Was this included in the 2.2.2 release?
#4
@
17 years ago
- Keywords has-patch security redirect added
As the milestone-change was made from 2.2.2 to 2.2.3: no. I just tested it against 2.2.3 alpha and it's not fixed therein either.
I thought that this should be taken seriously so I analyzed it and made a fix:
Analysis
- By effect the problem is based on unfiltered userdata.
- Userdata is injected by the _wp_http_referer queryinfo-parameter via a get-request.
- The reported problem can be invoked by requesting /wp-pass.php.
- In /wp-padd.php on line 10 wordpress global redirect handler wp_redirect() is called passing wp_get_referer() as parameter.
- wp_get_referer() injects the value into the wp_redirect() handler.
- wp_get_referer() is defined in /wp-includes/functions.php on line 874ff.
- It returns
$_REQUEST['_wp_http_referer']
in this case which is then passed to wp_redirect(). - wp_redirect() is defined in /wp-includes/pluggable.php on line 393ff.
- Next to some design flaws in this routine, it does what it should: perform the redirect.
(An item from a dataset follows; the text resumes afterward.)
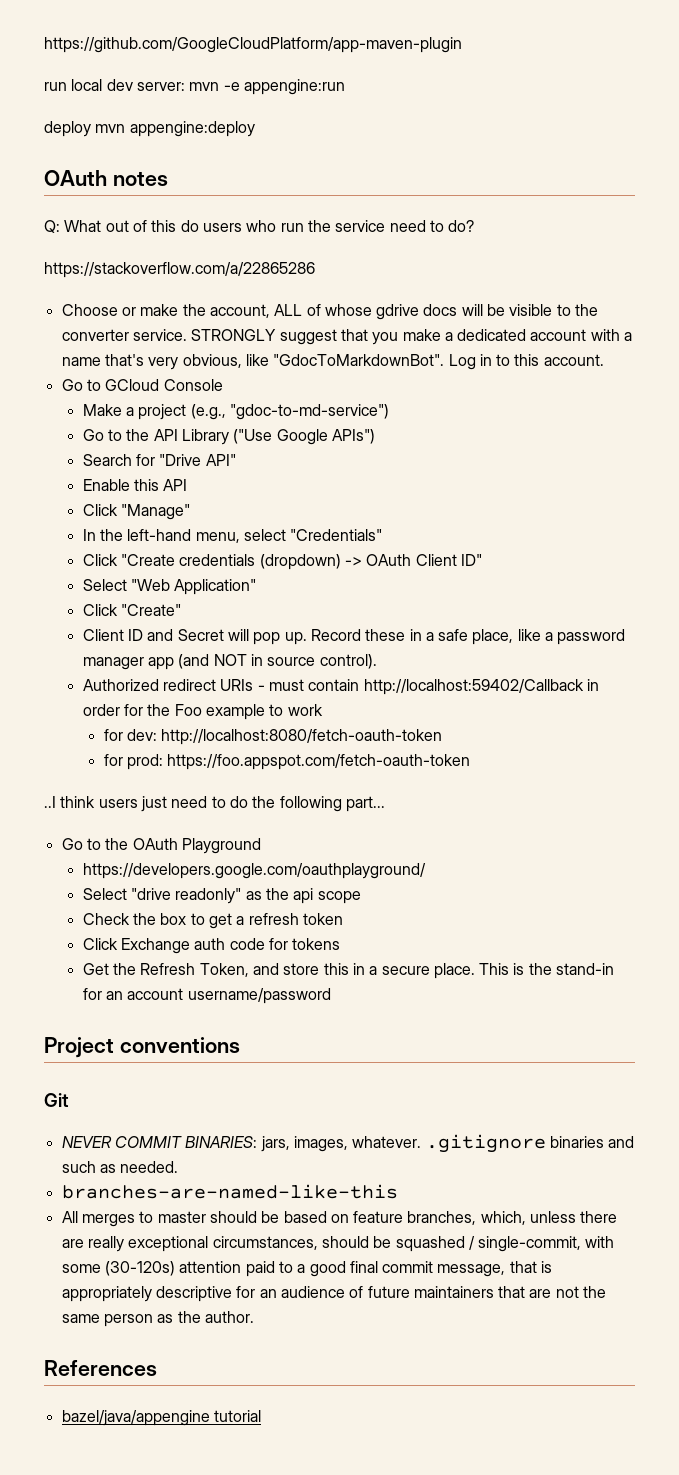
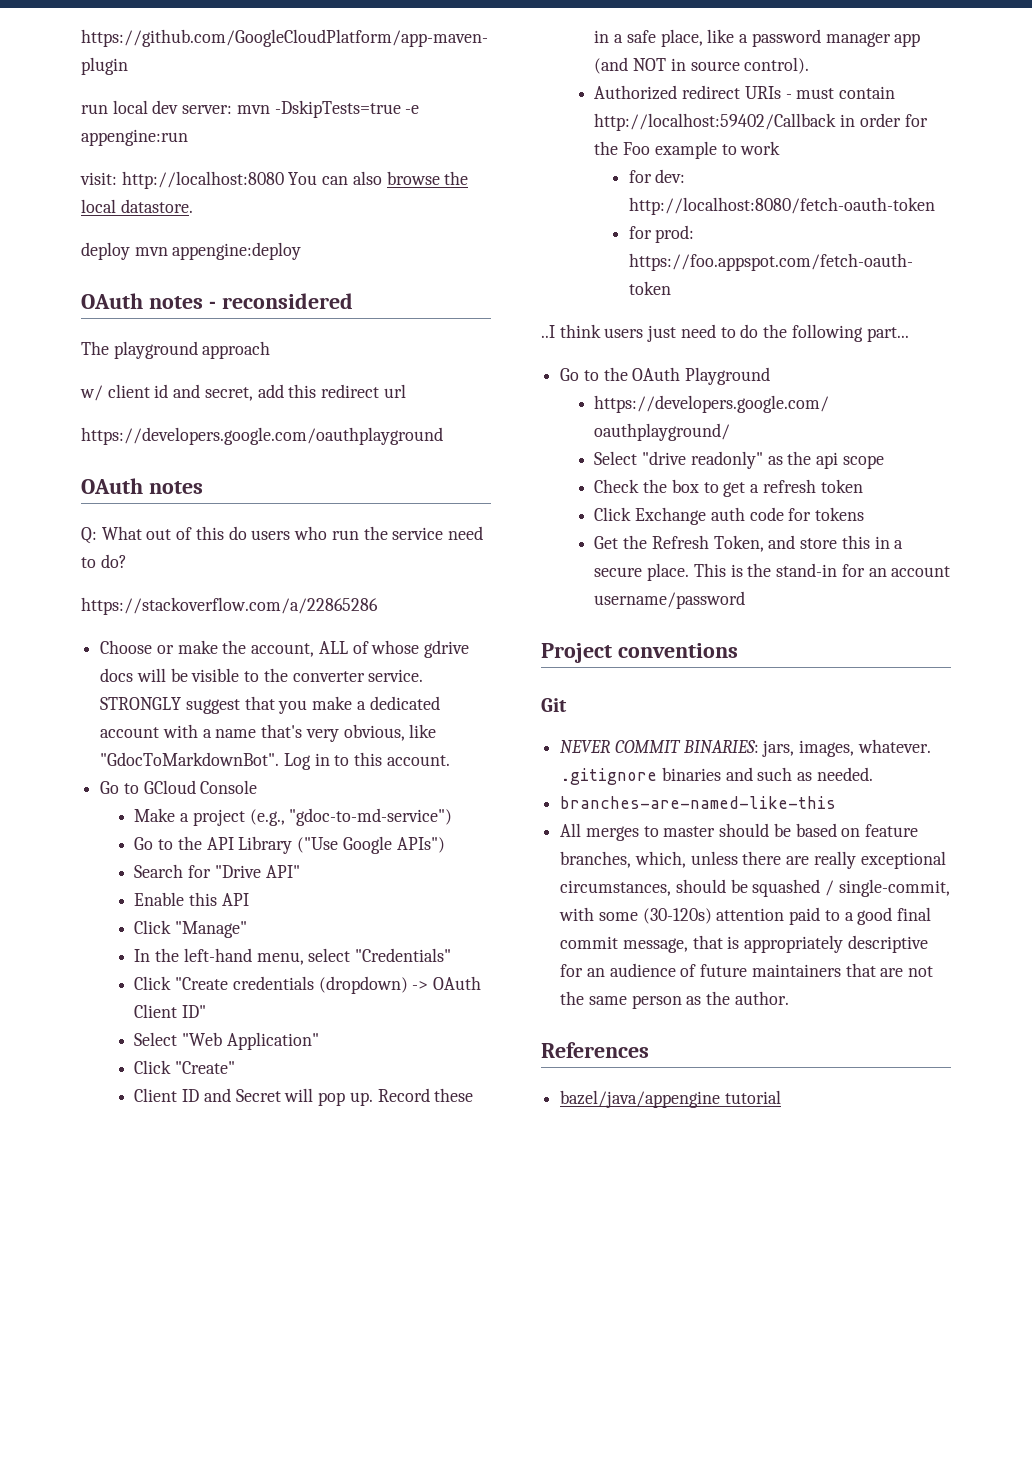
(220, 86) none -> [274,100,401,118] -DskipTests=true
[44,121,255,137] deploy mvn appengine:deploy -> [80,171,469,189] [81,199,193,213] [81,242,302,260] [81,293,353,309] [81,341,271,359] [80,384,406,401] [81,427,443,445] visit: http://localhost:8080 You can also browse the local datastore. // deploy mvn appengine:deploy // OAuth notes - reconsidered // The playground approach // w/ client id and secret, add this redirect url // https://developers.google.com/oauthplayground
- The problem is to pass the returned value of wp_get_referer() directly to wp_redirect() without checking for valid input.
- A Fix has to be applied in /wp-padd.php.
Solution
- /wp-padd.php should only redirect to adresses on the current server (domain based security).
- This can be achieved by comparing the referer against blog-configuration.
- This way of solving is done by the attached patch.
Testing Documentation
- Requested
/wp-pass.php?_wp_http_referer=http://localhost/
- No Redirection is made.
- Requested
/wp-pass.php?_wp_http_referer=http://webroot.loc/wordpress/
- Redirect is properly done.
Redirect to other Domains aren't possible any longer. The script still redirects to URLs on the same Domain.
#7
@
17 years ago
- Owner changed from anonymous to markjaquith
- Status changed from new to assigned
Check out 4606.002.diff
which introduces wp_safe_redirect()
wp_safe_redirect
is like wp_redirect()
, but it only allows server relative redirects (start with a single forward slash) or redirects that start with get_option('home')
. Anything else, including URLs that start with "" or URLs on a different domain, get changed to get_option('home') . '/'
before wp_redirect()
is called.
This won't be used all, the time -- only when we're using a user-provided redirect.
This allows for the most backwards compatibility (as opposed to patching wp_redirect()
itself.
I changed a few instances of using untrusted URLs for redirects, but there may be more.
#10
@
17 years ago
- Resolution fixed deleted
- Status changed from closed to reopened
Issue with that first swing was that it couldn't handle relative paths, like "wp-admin/" -- which is the default redirect_to for wp-login.php
A more robust solution is coming up.
This is known and will be addresses in 2.2.2 when it is released, however it is not critical enough to necessitate a release fire drill.